Dunker grew up around music, his dad a radio disc jockey and promoter for Kansas City’s 101 The Fox. He started playing guitar in the second grade, picked up the viola in fourth grade, and earned a symphony orchestra scholarship to OSU, where he’s majoring in music industry.
“My mom, being the awesome lady that she is, made it to where I got pretty good pretty quickly,” said Dunker. “In general, she’s the one pushing me to do a lot of stuff, like going to college and all that business.”
Dunker’s dad is to blame for his obsession with Red Dirt music, introducing him to the genre via the Turnpike Troubadours from Tallequah, Oklahoma.
“Eventually, I get really influenced by the Turnpike Troubadours, 49 Winchester, Cross Canadian Ragweed and a lot of red dirt music, and I started writing, myself. I’ve got all these songs and I wanted to play them live, and the best two musicians I knew were Devin and Ben, who I met playing jazz,” said Dunker.
For two years, he’d been playing guitar in the Jazz Academy alongside the Ellman brothers, fellow high school musical savants, in Kansas City’s famed 18th & Vine District, one of the birthplaces of modern jazz and the playground of icon Charlie “Bird” Parker during the 1930s Swing Era.
“I just took them from playing their difficult, long, hard, crazy jazz songs to maybe my less-difficult red dirt country songs,” said Dunker of his bandmates.
“By the end of my senior year it was to the point where we had two gigs a weekend, and I was bringing in enough to where I could have gotten an apartment and just played around Kansas City and made enough to support myself. My mom was like, I think you can do more for yourself.
“I was like, if I’m going to college, the one place I wanna go to is the place where I can make connections and get to know people in the Red Dirt scene.”

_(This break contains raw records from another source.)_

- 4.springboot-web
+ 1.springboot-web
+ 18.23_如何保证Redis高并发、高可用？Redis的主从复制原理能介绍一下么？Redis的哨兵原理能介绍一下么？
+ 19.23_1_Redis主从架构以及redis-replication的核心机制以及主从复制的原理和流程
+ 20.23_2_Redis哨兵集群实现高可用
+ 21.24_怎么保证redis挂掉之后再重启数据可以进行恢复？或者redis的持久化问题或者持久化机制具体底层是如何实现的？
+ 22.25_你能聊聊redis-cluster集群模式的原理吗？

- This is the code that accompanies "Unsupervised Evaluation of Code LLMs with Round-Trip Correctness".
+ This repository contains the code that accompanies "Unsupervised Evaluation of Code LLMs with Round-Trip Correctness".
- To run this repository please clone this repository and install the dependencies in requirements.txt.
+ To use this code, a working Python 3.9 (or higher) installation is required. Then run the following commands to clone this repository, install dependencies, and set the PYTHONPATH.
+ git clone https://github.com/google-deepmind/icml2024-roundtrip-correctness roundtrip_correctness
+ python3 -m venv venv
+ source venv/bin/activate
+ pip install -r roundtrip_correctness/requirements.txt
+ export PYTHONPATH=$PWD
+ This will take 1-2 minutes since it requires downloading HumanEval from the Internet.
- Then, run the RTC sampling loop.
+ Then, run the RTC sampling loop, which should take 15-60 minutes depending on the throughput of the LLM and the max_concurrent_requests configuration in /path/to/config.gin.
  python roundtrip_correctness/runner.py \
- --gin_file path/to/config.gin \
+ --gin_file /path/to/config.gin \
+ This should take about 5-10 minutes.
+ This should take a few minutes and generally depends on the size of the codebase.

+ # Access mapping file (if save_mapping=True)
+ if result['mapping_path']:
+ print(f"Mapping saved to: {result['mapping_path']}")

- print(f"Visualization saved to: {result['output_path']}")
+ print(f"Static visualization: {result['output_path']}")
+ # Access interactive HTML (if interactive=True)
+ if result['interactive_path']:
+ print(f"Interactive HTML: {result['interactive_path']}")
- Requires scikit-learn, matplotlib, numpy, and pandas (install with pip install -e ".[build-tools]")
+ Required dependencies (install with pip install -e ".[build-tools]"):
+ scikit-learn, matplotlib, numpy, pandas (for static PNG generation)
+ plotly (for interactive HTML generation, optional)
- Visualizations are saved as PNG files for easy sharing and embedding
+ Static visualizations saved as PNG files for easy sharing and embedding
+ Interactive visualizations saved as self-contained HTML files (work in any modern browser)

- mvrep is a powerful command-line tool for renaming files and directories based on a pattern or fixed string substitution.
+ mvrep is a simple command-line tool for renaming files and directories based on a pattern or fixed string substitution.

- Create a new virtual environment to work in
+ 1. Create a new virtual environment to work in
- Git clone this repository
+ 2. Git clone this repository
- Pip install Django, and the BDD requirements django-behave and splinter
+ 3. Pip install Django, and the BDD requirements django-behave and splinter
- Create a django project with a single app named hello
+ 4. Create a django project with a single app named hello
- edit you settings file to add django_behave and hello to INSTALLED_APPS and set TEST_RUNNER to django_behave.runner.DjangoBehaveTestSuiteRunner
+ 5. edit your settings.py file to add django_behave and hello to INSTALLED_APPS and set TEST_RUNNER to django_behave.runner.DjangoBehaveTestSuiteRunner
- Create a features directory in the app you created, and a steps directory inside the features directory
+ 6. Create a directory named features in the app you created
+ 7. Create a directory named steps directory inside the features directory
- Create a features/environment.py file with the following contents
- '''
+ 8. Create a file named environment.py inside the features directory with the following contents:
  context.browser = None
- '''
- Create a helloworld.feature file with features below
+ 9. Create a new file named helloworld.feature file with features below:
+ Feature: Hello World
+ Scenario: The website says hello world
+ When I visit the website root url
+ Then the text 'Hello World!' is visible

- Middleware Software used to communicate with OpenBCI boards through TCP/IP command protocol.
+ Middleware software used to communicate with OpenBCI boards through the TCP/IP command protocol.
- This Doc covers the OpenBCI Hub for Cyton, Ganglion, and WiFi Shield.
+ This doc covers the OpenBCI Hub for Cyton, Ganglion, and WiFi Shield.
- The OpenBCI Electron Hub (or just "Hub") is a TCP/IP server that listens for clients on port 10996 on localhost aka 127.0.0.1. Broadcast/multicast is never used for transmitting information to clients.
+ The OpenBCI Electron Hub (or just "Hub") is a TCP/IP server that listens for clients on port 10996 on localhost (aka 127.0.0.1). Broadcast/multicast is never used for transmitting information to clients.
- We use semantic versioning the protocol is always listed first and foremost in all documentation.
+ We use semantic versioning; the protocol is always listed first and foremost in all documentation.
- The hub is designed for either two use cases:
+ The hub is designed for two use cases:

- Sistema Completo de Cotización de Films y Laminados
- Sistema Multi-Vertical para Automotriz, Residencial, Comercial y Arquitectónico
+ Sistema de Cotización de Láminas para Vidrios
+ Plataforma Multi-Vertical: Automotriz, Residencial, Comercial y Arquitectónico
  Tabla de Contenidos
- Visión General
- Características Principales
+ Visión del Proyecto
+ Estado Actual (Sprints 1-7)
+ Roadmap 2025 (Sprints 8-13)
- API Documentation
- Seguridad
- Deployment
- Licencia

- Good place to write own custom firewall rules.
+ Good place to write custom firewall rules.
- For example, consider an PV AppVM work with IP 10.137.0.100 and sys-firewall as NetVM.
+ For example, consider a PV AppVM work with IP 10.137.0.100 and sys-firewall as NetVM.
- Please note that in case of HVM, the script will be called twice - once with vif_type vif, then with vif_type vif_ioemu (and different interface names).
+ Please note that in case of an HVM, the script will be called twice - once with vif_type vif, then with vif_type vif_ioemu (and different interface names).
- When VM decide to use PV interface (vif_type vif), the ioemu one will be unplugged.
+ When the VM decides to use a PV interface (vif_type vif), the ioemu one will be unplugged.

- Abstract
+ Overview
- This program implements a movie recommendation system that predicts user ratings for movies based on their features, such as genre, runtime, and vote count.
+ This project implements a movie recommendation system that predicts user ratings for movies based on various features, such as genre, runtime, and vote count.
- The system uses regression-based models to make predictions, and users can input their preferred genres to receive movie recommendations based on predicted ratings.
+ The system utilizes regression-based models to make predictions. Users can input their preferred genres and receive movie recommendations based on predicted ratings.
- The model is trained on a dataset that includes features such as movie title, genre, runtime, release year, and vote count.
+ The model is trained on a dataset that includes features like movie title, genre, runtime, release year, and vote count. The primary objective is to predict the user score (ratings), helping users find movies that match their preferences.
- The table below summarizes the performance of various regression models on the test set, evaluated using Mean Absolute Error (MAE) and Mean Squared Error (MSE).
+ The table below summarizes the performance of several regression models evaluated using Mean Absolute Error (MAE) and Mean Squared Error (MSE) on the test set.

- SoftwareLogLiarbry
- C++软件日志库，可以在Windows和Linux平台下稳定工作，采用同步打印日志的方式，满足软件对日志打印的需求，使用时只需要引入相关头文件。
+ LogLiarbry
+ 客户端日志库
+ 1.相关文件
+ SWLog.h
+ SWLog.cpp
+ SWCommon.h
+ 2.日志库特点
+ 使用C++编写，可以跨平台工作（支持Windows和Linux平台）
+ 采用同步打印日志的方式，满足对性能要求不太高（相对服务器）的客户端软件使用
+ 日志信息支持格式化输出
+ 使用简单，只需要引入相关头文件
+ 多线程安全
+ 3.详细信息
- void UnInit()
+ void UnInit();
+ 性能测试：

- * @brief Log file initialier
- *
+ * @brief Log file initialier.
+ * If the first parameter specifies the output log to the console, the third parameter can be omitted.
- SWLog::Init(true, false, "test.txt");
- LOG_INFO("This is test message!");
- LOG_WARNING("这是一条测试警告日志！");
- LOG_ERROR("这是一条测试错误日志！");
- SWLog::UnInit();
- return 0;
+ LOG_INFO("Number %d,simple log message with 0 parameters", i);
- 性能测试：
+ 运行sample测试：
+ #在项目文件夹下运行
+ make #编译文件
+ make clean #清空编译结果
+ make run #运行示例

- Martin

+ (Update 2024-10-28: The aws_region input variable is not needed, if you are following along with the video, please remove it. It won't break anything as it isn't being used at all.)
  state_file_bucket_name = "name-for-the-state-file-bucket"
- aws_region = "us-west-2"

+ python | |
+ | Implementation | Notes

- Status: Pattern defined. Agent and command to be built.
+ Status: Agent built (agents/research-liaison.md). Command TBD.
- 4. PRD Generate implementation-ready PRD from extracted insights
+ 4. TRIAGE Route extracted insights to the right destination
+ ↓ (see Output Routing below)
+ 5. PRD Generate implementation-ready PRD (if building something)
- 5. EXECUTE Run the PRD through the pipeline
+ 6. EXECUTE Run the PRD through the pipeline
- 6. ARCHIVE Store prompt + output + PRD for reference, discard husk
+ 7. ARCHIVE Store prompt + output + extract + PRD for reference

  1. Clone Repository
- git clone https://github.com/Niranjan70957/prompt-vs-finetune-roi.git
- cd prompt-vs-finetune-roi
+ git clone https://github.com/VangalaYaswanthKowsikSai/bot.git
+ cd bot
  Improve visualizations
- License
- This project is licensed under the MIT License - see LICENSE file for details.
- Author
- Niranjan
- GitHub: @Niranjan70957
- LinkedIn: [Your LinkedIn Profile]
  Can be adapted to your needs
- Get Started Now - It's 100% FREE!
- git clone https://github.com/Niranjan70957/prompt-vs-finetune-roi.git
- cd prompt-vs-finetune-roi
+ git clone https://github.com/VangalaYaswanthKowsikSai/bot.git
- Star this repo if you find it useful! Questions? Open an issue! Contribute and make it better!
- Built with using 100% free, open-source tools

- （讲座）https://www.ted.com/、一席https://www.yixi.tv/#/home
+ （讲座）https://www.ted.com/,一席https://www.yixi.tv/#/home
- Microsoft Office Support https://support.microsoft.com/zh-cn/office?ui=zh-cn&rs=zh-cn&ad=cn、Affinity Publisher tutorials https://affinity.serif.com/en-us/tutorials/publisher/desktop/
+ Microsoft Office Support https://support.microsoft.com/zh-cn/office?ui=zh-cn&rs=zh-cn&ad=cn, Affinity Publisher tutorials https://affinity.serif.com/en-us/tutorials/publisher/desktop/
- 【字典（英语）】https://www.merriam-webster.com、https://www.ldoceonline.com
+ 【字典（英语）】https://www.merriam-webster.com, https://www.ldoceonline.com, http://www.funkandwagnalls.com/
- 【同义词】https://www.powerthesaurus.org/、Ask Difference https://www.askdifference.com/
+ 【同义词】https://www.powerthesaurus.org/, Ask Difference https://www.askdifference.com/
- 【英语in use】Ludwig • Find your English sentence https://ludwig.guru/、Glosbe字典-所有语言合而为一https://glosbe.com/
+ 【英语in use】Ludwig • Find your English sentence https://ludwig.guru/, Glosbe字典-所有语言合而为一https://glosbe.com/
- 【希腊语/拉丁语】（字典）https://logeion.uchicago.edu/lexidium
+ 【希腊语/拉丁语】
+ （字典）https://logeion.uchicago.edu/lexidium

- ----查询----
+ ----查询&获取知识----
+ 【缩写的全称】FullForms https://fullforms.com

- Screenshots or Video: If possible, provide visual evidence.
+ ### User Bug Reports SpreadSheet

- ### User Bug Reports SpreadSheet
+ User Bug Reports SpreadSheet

In 1979, a pair of OSU students famously rented a farmhouse on a 149-acre plot that would, over decades, become the site of countless legendary parties, jam sessions and concerts that fostered a unique blend of country, bluegrass, blues, rock and honky tonk known as “Red Dirt”, named after Oklahoma’s crimson, clay soil.
With frequent visits from the likes of Bob Childers, nicknamed the “father of Red Dirt”, a young Garth Brooks, and Cross Canadian Ragweed, “The Farm” birthed a new genre of country music.
Nearly a half century later, the allure of Oklahoma’s red dirt was too strong for one Kansas City kid, steeped in its tradition from a state away, to ignore. There, as a lonely freshman walking through the campus club fair looking for something else to be a part of, Dunker found rugby.
“They started talking to me about it, and it sounded like a whole lot of fun. I showed up to my first practice, and I got passed the ball. Being a football lineman and a fullback for so long, I loved that I got to run with the ball.”